Task instructions: Beginning with the opening line of the entries, return every line through the one containing "30px; margin-top: 8px;", both included, and nothing else. Omit pictures.

Source data:
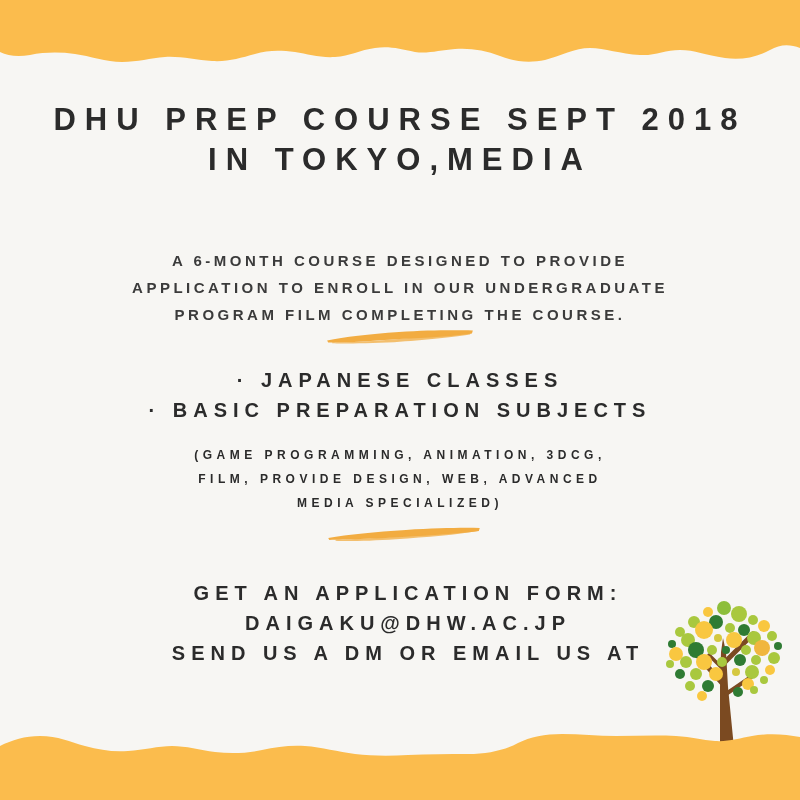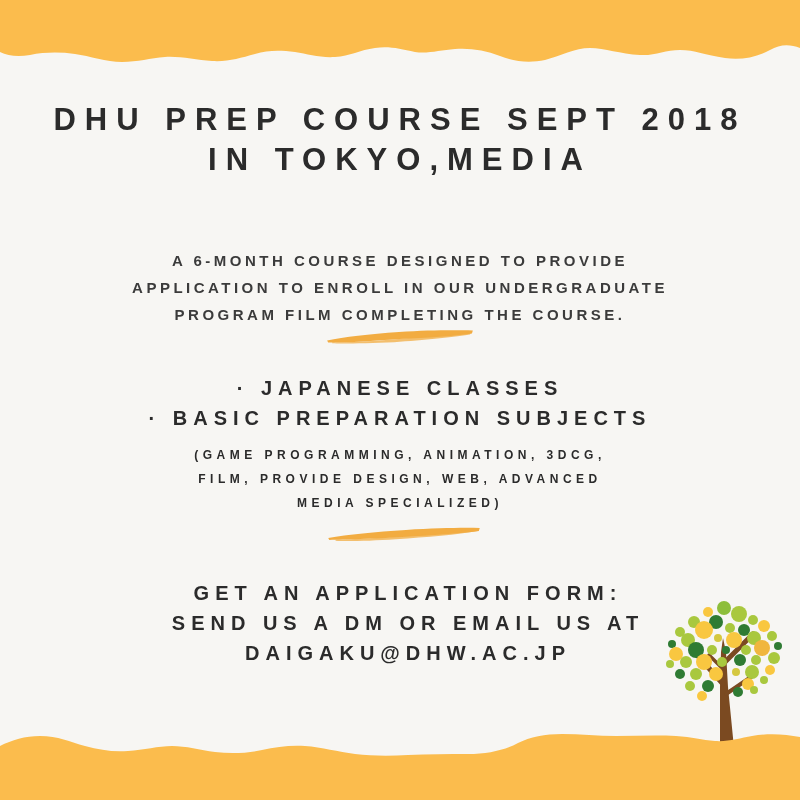--- a/index.html
+++ b/index.html
@@ -19,7 +19,7 @@
 
   .title { top: 100px; font-size: 31px; font-weight: bold; letter-spacing: 9px; line-height: 40px; }
   .intro { top: 199px; font-size: 15px; font-weight: bold; letter-spacing: 3.5px; line-height: 27px; color: #3B3B3B; margin-top: 48px; }
-  .bullets { top: 365px; font-size: 20px; font-weight: bold; letter-spacing: 6px; line-height: 30px; margin-top: 8px; }
+  .bullets { top: 365px; font-size: 20px; font-weight: bold; letter-spacing: 6px; line-height: 30px; }
   .subjects { top: 443px; font-size: 12px; font-weight: bold; letter-spacing: 4.5px; line-height: 24px; }
   .cta { top: 578px; font-size: 20px; font-weight: bold; letter-spacing: 6px; line-height: 30px; padding-left: 16px; }
 

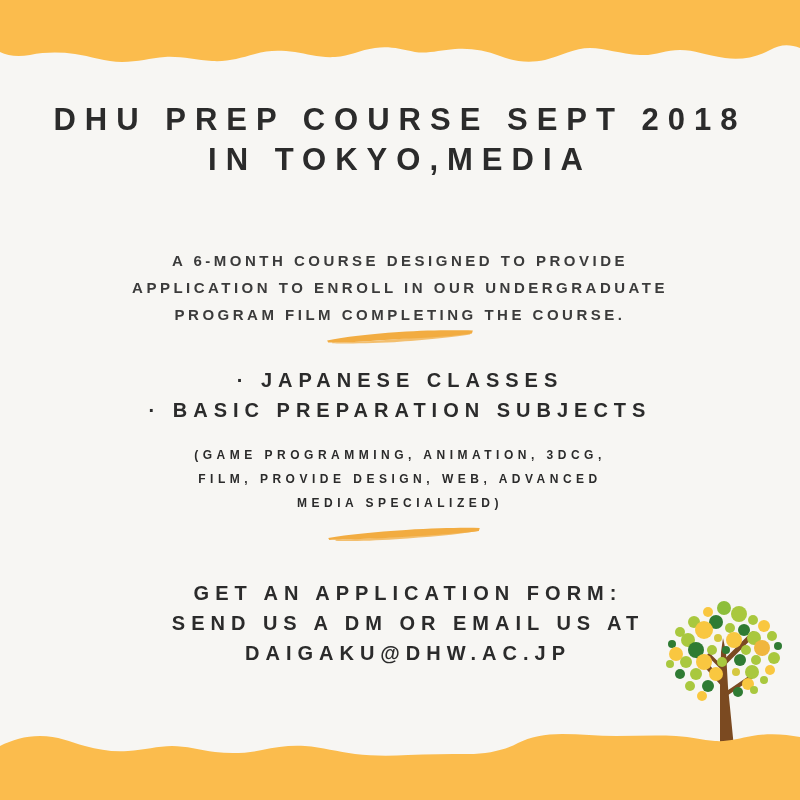--- a/index.html
+++ b/index.html
@@ -98,8 +98,8 @@
 
 <div class="textblock cta">
   <div>GET AN APPLICATION FORM:</div>
+  <div>DAIGAKU@DHW.AC.JP</div>
   <div>SEND US A DM OR EMAIL US AT</div>
-  <div>DAIGAKU@DHW.AC.JP</div>
 </div>
 
 <svg class="tree" viewBox="0 0 138 160">

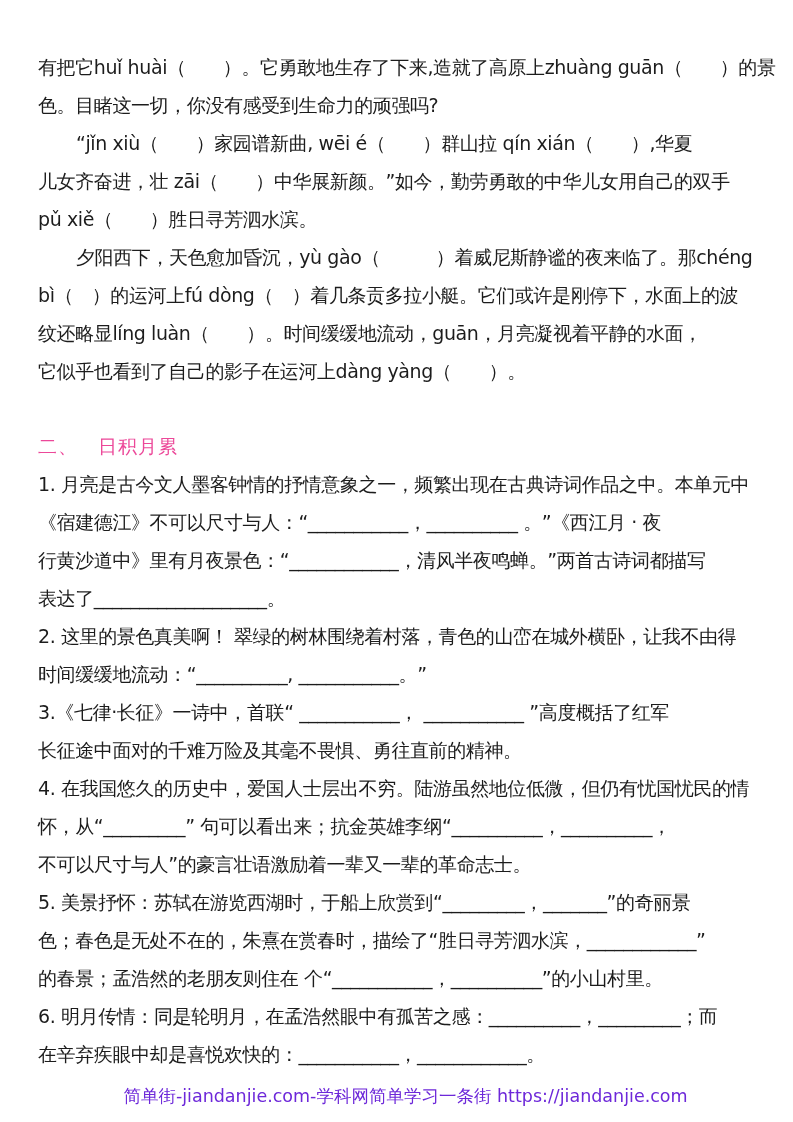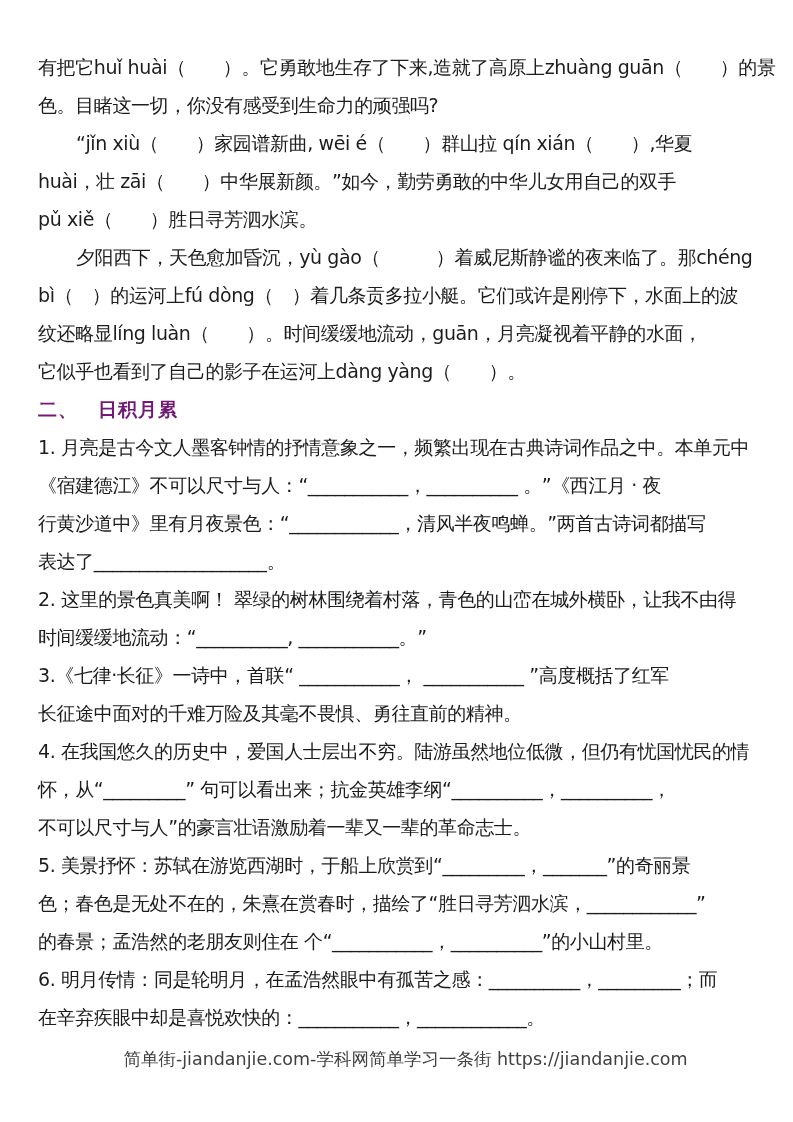--- a/index.html
+++ b/index.html
@@ -48,7 +48,7 @@
   <div class="line">有把它huǐ huài（　　）。它勇敢地生存了下来,造就了高原上zhuàng guān（　　）的景</div>
   <div class="line">色。目睹这一切，你没有感受到生命力的顽强吗?</div>
   <div class="line indent">“jǐn xiù（　　）家园谱新曲, wēi é（　　）群山拉 qín xián（　　）,华夏</div>
-  <div class="line">huài，壮 zāi（　　）中华展新颜。”如今，勤劳勇敢的中华儿女用自己的双手</div>
+  <div class="line">儿女齐奋进，壮 zāi（　　）中华展新颜。”如今，勤劳勇敢的中华儿女用自己的双手</div>
   <div class="line">pǔ xiě（　　）胜日寻芳泗水滨。</div>
   <div class="line indent">夕阳西下，天色愈加昏沉，yù gào（　　　）着威尼斯静谧的夜来临了。那chéng</div>
   <div class="line">bì（　）的运河上fú dòng（　）着几条贡多拉小艇。它们或许是刚停下，水面上的波</div>

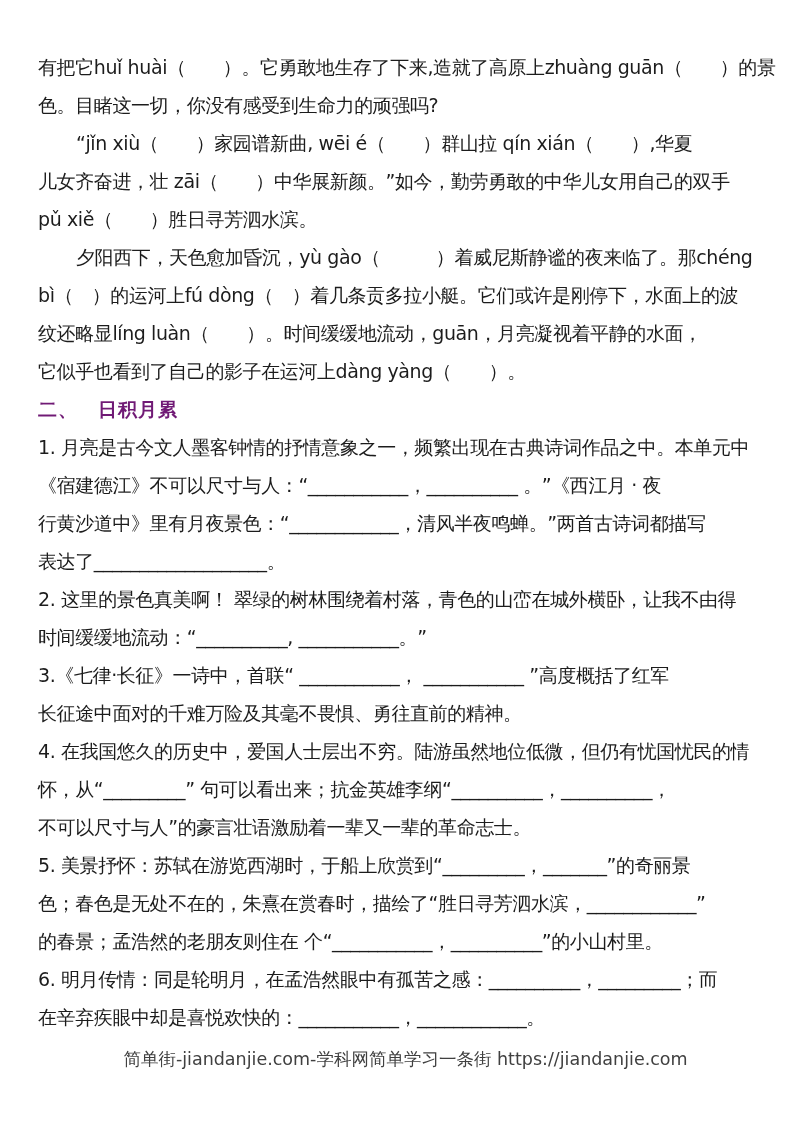--- a/index.html
+++ b/index.html
@@ -28,9 +28,10 @@
     padding-left: 2em;
   }
   .line.header {
-    color: #701a75;
-    font-weight: bold;
+    color: #ec4899;
+    font-weight: normal;
     letter-spacing: 1px;
+    margin-top: 37px;
   }
   .footer {
     margin-top: 6px;

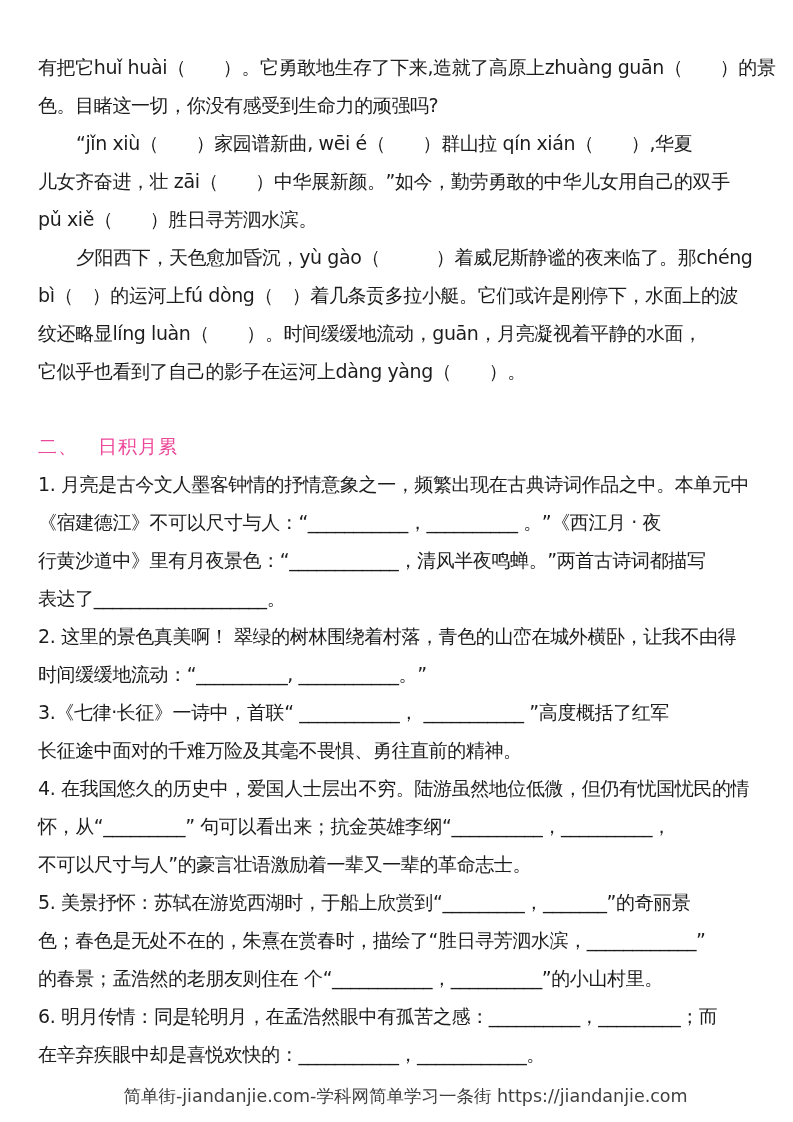--- a/index.html
+++ b/index.html
@@ -36,7 +36,7 @@
   .footer {
     margin-top: 6px;
     text-align: center;
-    color: #404040;
+    color: #6d28d9;
     font-size: 17.5px;
     line-height: 34px;
     white-space: nowrap;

Written response:
--- a/index.html
+++ b/index.html
@@ -19,7 +19,7 @@
 
   .title { top: 100px; font-size: 31px; font-weight: bold; letter-spacing: 9px; line-height: 40px; }
   .intro { top: 199px; font-size: 15px; font-weight: bold; letter-spacing: 3.5px; line-height: 27px; color: #3B3B3B; margin-top: 48px; }
-  .bullets { top: 365px; font-size: 20px; font-weight: bold; letter-spacing: 6px; line-height: 30px; margin-top: 8px; }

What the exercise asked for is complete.